And that's the problem, isn't it? Microsoft is unwilling to divulge which patents Linux is supposedly infringing, or which patents these Android vendors are infringing.


It also means that Microsoft can't sue. If they want to sue for patent infringement, obviously they will have to divulge which patents they think are being infringed.

This means that nobody can start developing workarounds - which, of course, is exactly what Microsoft wants.


Well again, if Microsoft refuses to divulge which patents it thinks are being violated, it means they can't take legal action.

The secrecy ensures nobody knows how to avoid these patents, and it means the public at large can't try and help in invalidating these patents.

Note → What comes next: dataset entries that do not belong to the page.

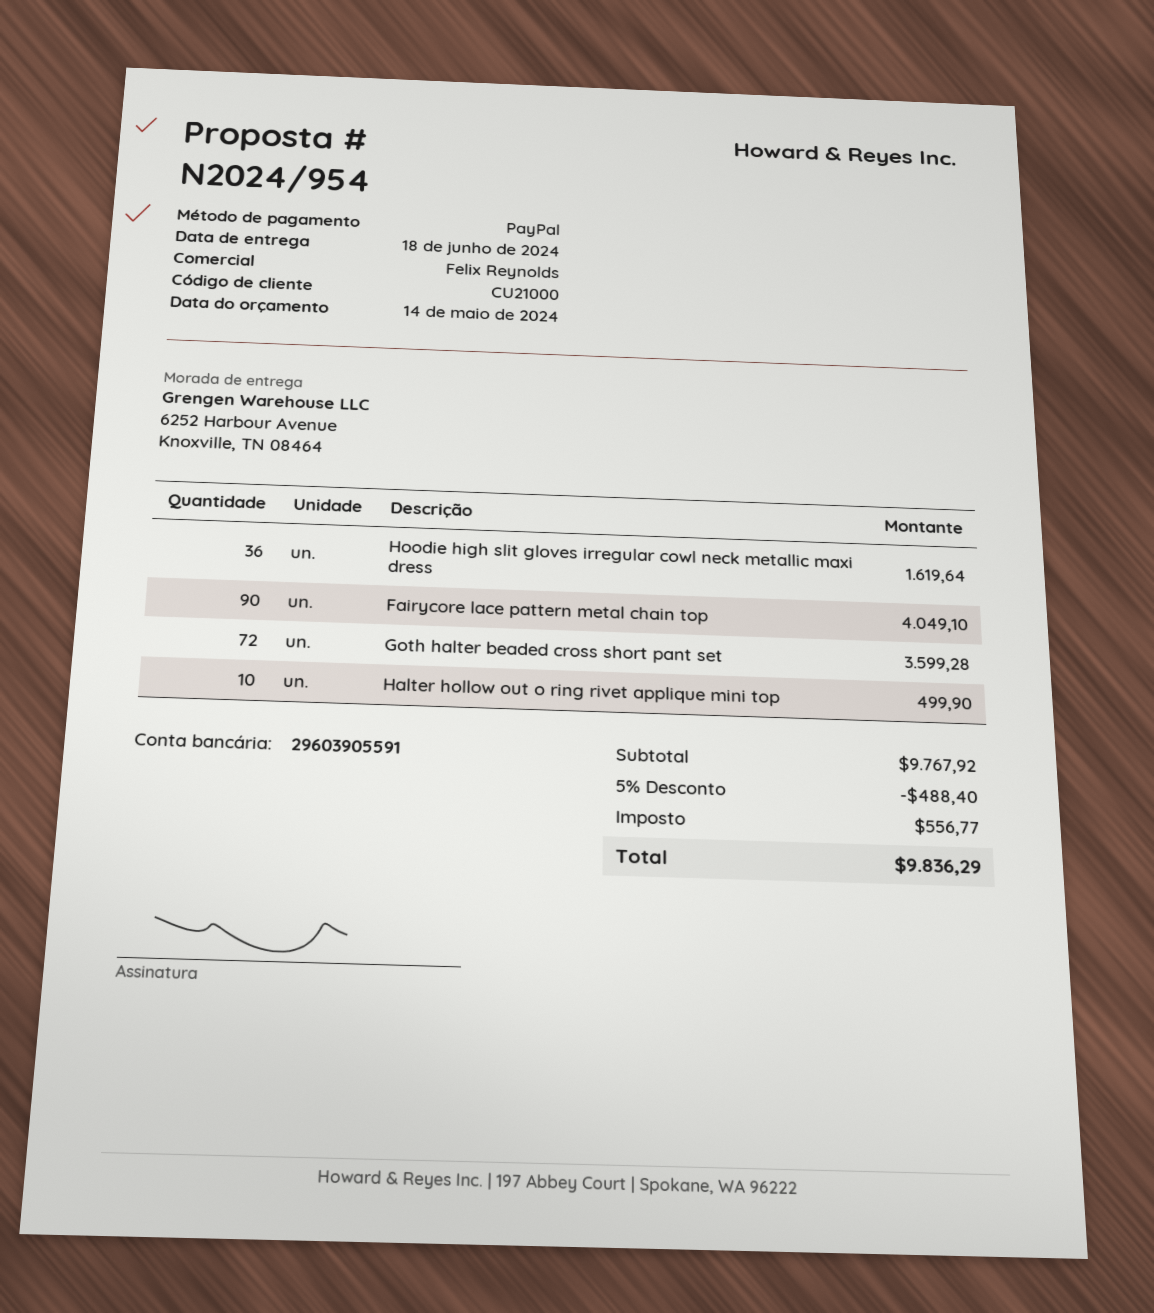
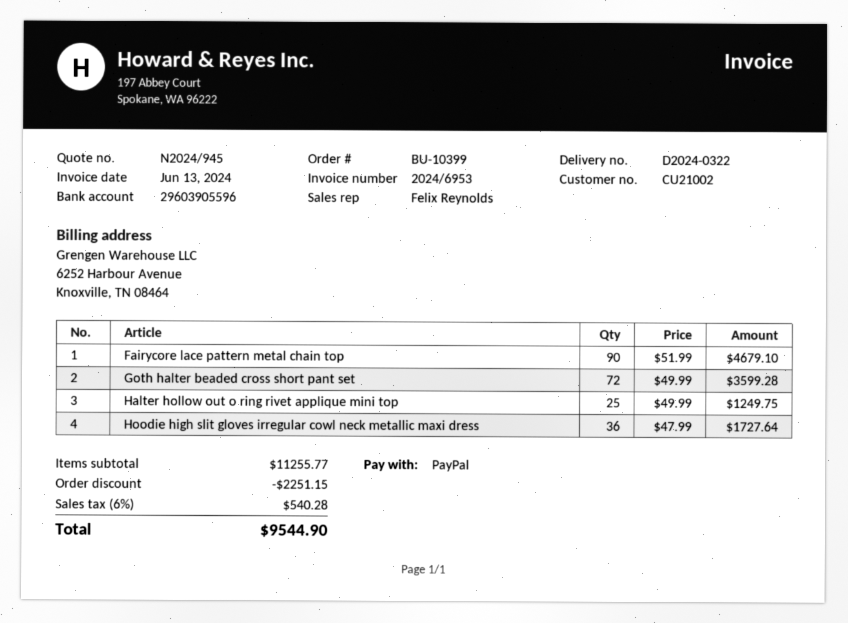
quote number: N2024/954 -> N2024/945
customer number: CU21000 -> CU21002
bank account: 29603905591 -> 29603905596
Hoodie high slit gloves irregular cowl neck metallic maxi dress: 36 for 1619.64 -> 36 for 1727.64
Fairycore lace pattern metal chain top: 90 for 4049.10 -> 90 for 4679.10
Halter hollow out o ring rivet applique mini top: 10 for 499.90 -> 25 for 1249.75
subtotal: 9767.92 -> 11255.77
discount: 488.40 -> 2251.15
tax: 556.77 -> 540.28
total: 9836.29 -> 9544.90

Does it matter? Again, if Microsoft wants to maintain the secrecy, they can't take legal action. Doing so would require divulging which patents it thinks are being infringed. So as long as Microsoft wants to play the game this way, no action needs to be taken for either avoiding the patents, or trying to invalidate them.

Ah yes, the universal 'zOMG a viewpoint differs from mine site Xyz is going down the drain!1!!".


I think it's more your utterly black and white view on issues Thom. And the fact that you write like a reporter from Fox news. Your articles are heavily biased towards one side. And when someone (like me) submits an article with an alternative view point, you quash it and don't publish it because it doesn't agree with your views.